И даже валяться на травке в тенечке деревьев, меланхолически глядя в прозрачную глубину галактики, покусывая терпкую веточку, наслаждаясь покоем тишины и отстраненно размышляя о вечности.
И рассеянно наблюдать за проходящими мимо баржами и катерами, трамвайчиками и пароходиками.

И на одном из них обязательно будет стоять неземное создание абсолютно воздушного вида, в огромной шляпе с белоснежными полями, с прядями вьющихся соломенных волос, изрядно выцветших на солнце, в нежнокремовых босоножках на ногах, изодранных в кровь укусами комаров и последующим их нетерпеливым расчесыванием, темных загадочных очках, а также светленьком ситцевом платьишке, легком и высоко приталенном, простеньком и ужасно трогательном.

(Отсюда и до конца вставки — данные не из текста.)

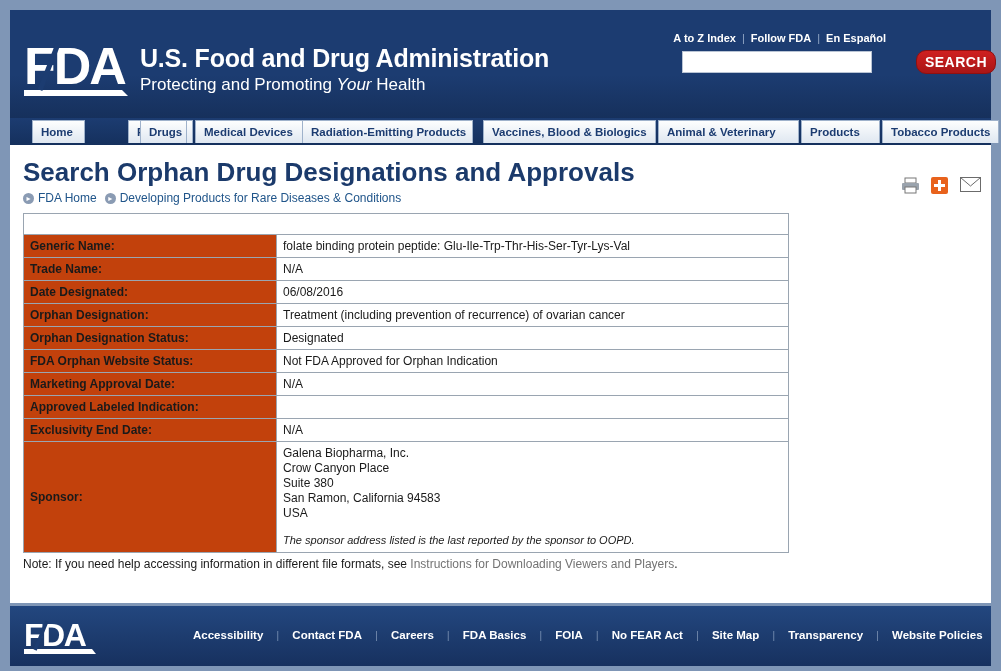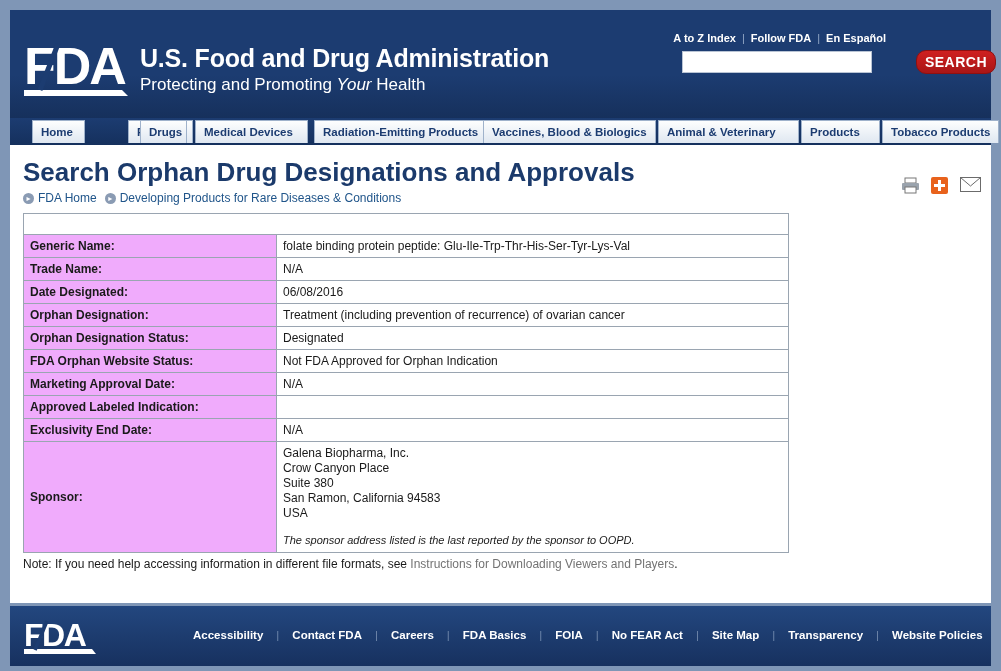--- a/index.html
+++ b/index.html
@@ -215,21 +215,21 @@
   }
   .data-table td {
     border: 1px solid #9aa5b1;
     padding: 4px 6px;
     vertical-align: top;
     height: 14px;
   }
   .data-table td.label {
     width: 240px;
     font-weight: bold;
-    background: #f0abfc;
+    background: #c2410c;
   }
   .data-table td.value {
     background: #ffffff;
   }
   .data-table tr.header-row td {
     height: 13px;
     padding: 3px;
   }
   .sponsor-cell {
     line-height: 15px;
@@ -319,21 +319,21 @@
       <input type="text" placeholder="" style="">
     </div>
     <div class="search-btn">SEARCH</div>
   </div>
 
   <div class="navbar">
     <div class="navitem" style="left:22px;  width:53px;">Home</div>
     <div class="navitem" style="left:77px;  width:65px;margin-left:41px;">Food</div>
     <div class="navitem" style="left:130px; width:47px;">Drugs</div>
     <div class="navitem" style="left:185px; width:113px;">Medical Devices</div>
-    <div class="navitem" style="left:292px; width:171px;margin-left:12px;">Radiation-Emitting Products</div>
+    <div class="navitem" style="left:292px; width:171px;">Radiation-Emitting Products</div>
     <div class="navitem" style="left:473px; width:173px;">Vaccines, Blood &amp; Biologics</div>
     <div class="navitem" style="left:648px; width:141px;">Animal &amp; Veterinary</div>
     <div class="navitem" style="left:791px; width:79px;">Products</div>
     <div class="navitem" style="left:872px; width:117px;">Tobacco Products</div>
   </div>
 
   <div class="content">
 
     <div class="page-title">Search Orphan Drug Designations and Approvals</div>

Ах, не солгали предчувствия мне,
Да мне глаза не солгали,
Ту, что когда-то я видел во сне,
Вот мне навстречу несет
Пароход!

И станет так хорошо, приятно и немножко грустно, будто бы жизнь еще вся впереди.
И все еще только должно приключиться: встречи и разлуки, обман и коварство, ревность и разочарование.
И все это внове, как в первый раз.
И все неприятности, как дурной сон, словно их и не было никогда.
Будто о них было прочитано в какой-то старинной книге про какого-то героя, необычайно знакомого внутренне и еще немного похожего внешне.
И мир снова окрасится в розоватый оттенок легкого романтического хмелька.
Как в те восхитительные года той восхитительной юности.
Глупой, но именно от того еще более восхитительной.

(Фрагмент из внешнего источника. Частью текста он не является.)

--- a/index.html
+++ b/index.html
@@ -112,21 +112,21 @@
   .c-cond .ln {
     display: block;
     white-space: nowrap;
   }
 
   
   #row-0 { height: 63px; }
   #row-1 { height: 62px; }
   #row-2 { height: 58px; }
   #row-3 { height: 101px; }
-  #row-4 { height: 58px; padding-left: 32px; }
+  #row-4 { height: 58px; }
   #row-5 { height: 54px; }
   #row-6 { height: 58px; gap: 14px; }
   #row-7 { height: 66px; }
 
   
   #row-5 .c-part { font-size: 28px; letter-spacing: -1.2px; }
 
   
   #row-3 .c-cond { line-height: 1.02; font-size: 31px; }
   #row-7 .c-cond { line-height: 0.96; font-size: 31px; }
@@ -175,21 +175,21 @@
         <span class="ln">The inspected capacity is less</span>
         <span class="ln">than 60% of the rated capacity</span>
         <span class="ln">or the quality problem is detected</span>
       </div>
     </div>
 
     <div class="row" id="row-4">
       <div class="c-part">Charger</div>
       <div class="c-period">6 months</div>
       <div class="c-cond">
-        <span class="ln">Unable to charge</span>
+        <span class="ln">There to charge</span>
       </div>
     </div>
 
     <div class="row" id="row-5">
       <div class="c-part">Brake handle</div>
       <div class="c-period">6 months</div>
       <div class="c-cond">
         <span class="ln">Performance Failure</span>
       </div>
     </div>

А ближе к вечеру, наловив рыбки малую толику, недавние рыбачки соорудят костерок и примутся варить ушицу в заветном закопченном котелочке, вдыхать горьковатый запах костра, перемешанный с ароматом ухи и хлебать янтарную жидкость, жмурясь и крякая от удовольствия.
И, насытивши не столько желудок, сколько духовную страсть, понежатся в лучах заходящего солнца, ласкающего кожу и согревающего душу.
А потом будут спать и видеть счастливые сны.
И возникнет устойчивое ощущение воздушной кружевности происходящего.

А утром Шкипер скажет: "Однако пора".
И ткнет трубкой куда-то в звездное небо.
И паром снова попыхтит не спеша в сторону далекой звезды Фомальгаут, таинственно мерцающей и подмигивающей на поворотах, останавливаясь у милых островков, симпатичных рощиц и нахальных опушек.
И будет плестись так то ли месяц, то ли два, пока не надоест окончательно или не захочтся чего-нибудь другого.
И это обязательно, обязательно случится с наступлением грядущего лета.

***

"Эх, - думал Плетень, вспоминая об этом и глядя на хлопья падающего снега. - Опять я пропустил паром на Фомальгаут! Ну, ничего. На следующий год - уж точно поеду."